20 octobre 2006

Usine / chantier

Deux instances de ce que nos statisticiens appellent le secteur secondaire : l'usine et le chantier. Une usine, c'est un lieu de travail créé à un endroit donné pour un temps non défini mais de préférence relativement long. Un chantier n'est que temporaire - après, il se termine, il cesse d'être chantier ; un autre chantier s'ouvrira sans doute aileurs. Dans une usine, les différentes parties du processus de production sont réparties dans l'espace, l'atelier de fonderie, de peinture, d'ajustage... Sur un chantier, les « corps d'état » se succèdent au même endroit, de préférence dans le bon ordre - terrassier, maçon, charpentier, couvreur, plâtrier, etc. D'une usine on sort les objets produits, alors que c'est le chantier qui doit partir pour livrer son objet...

Bref, à divers titre, chantier et usine sont, non pas en opposition, mais en dualité - deux modalités divergentes du travail humain organisé. Ma présentation de cet après-midi en séminaire de Master, c'était sur ce qui se passe quand c'est les deux à la fois : une usine en chantier.

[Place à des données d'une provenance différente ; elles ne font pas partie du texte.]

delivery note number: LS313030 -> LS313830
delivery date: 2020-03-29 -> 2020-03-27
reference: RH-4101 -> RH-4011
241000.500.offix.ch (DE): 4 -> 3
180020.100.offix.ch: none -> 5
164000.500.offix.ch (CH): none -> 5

Les évolutions de la fonderie de Ruelle, 1786-1826, d'après un article de la Revue maritime et coloniale, mars 1870

Je ne vais pas vous refaire tous le speech - un peu trop long, comme d'habitude, et largement improvisé de toute façon - mais voilà l'idée générale. De 1786 à 1806, puis de nouveau dans les années 1820 (mais ça sort de mon sujet), la fonderie de canons de la Marine située à Ruelle (Charente) subit une série de remaniements importants, avec construction de nouveaux bâtiments, destruction de certains autres, réaménagement complet du cours de la rivière, etc. - la forge à canon construite en 1753 dans une ancienne papeterie se transforme en un établissement d'un type nouveau : une grande fonderie.

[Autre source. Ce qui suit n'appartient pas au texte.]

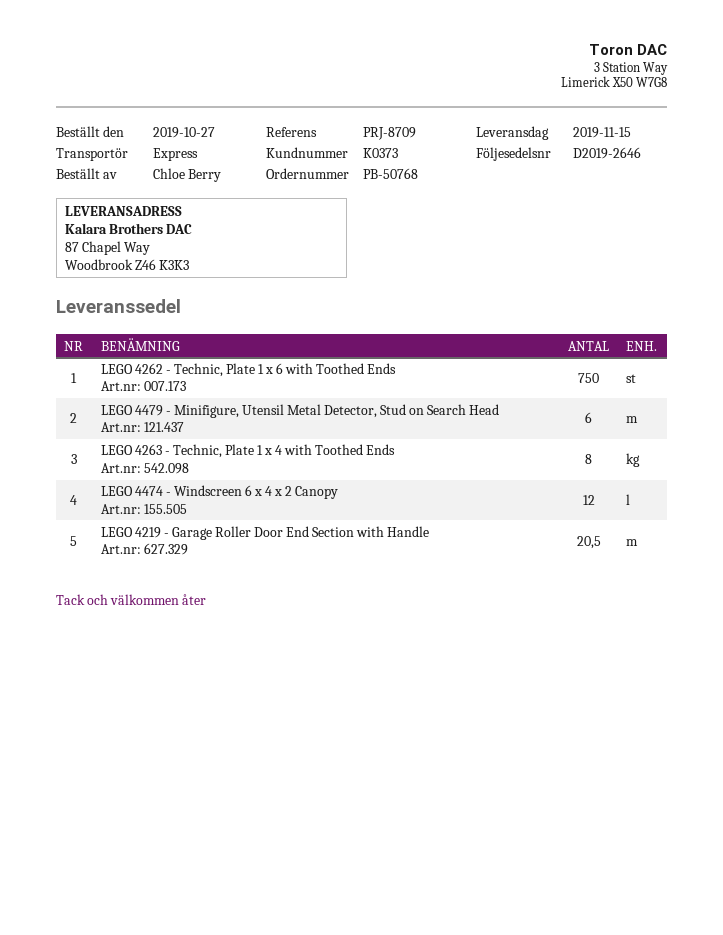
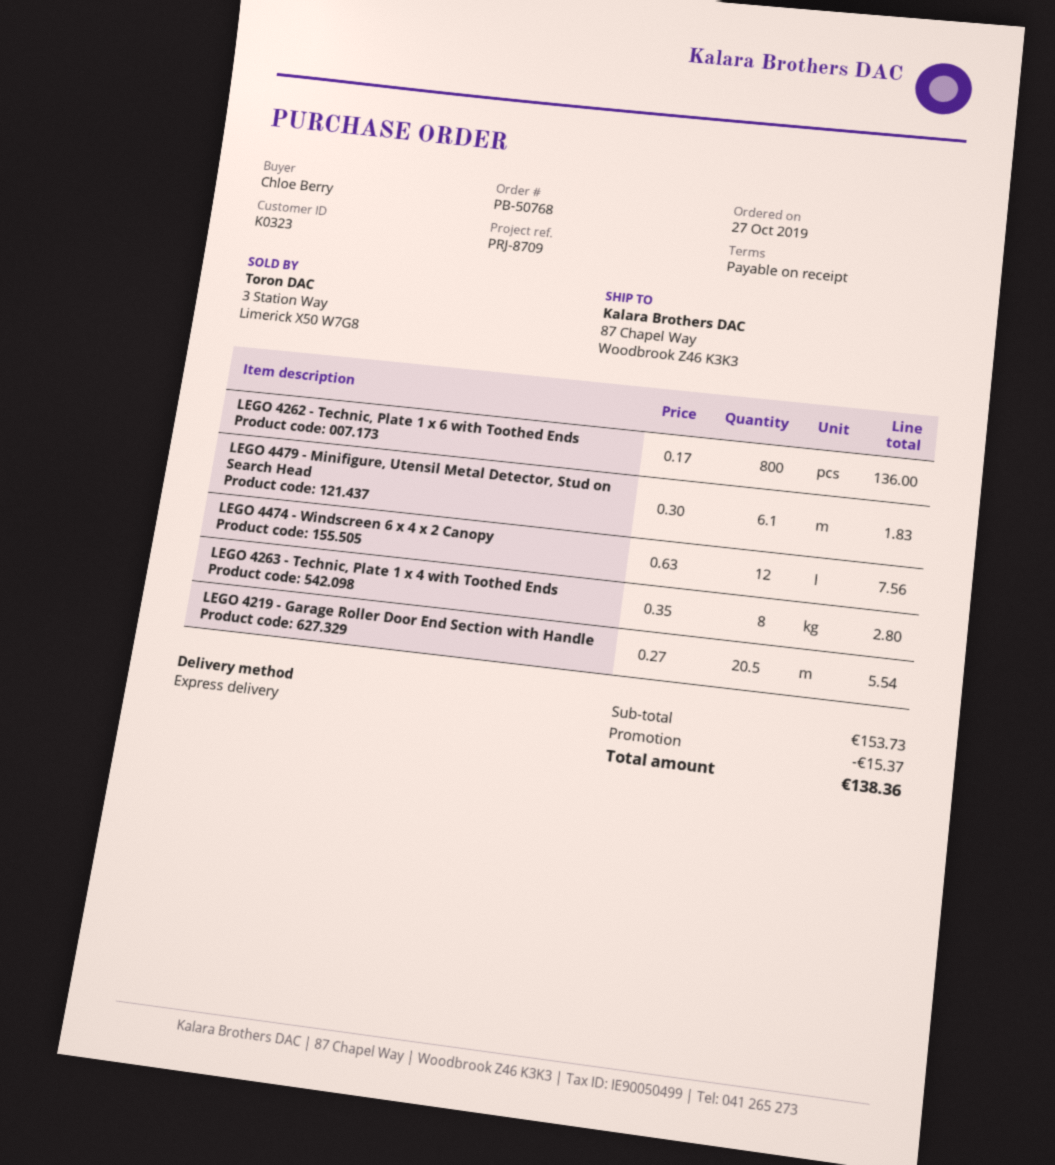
customer number: K0373 -> K0323
LEGO 4262 - Technic, Plate 1 x 6 with Toothed Ends: 750 -> 800
LEGO 4479 - Minifigure, Utensil Metal Detector, Stud on Search Head: 6 -> 6.1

Mais Pendant les travaux, la vente continue : les travaux avaient commencé en 1788 mais sont ensuite mis en veilleuse jusqu'à la déclaration de guerre de 1792 ; après ça, les travaux reprennent d'arrache-pied justement parce qu'on a besoin de canons pour la guerre ; il n'est donc pas question d'interrompre la production. Cohabitent donc dans un même espace usine et chantier - avec chacun leurs ouvriers, leurs matériaux, leur direction. Tout ce beau monde se marchant sur les pieds à l'occasion : « l'entrepreneur de la fonte des canons a pris pour le moulage des pièces le sable destiné au mortier pour la maçonnerie du nouveau four », dit l'entrepreneur des travaux.

Résultat des courses : un cas d'espèce intéressant sur la dualité usine/chantier ; et l'origine de trois tonnes de sources détaillées sur l'histoire de la fonderie. Le pied, quand c'est le sujet qu'on se propose de traiter pour son mémoire de M2.

P.S. : le bouquin de Nathalie Montel sur le canal de Suez (j'en parlerai un de ces jours) est particulièrement inspirant sur la notion de chantier comme mode spécifique d'organisation du travail - et donc objet d'histoire des techniques. L'intro en particulier est bien fichue comme tout et m'a aidée à conceptualiser un peu tout ça.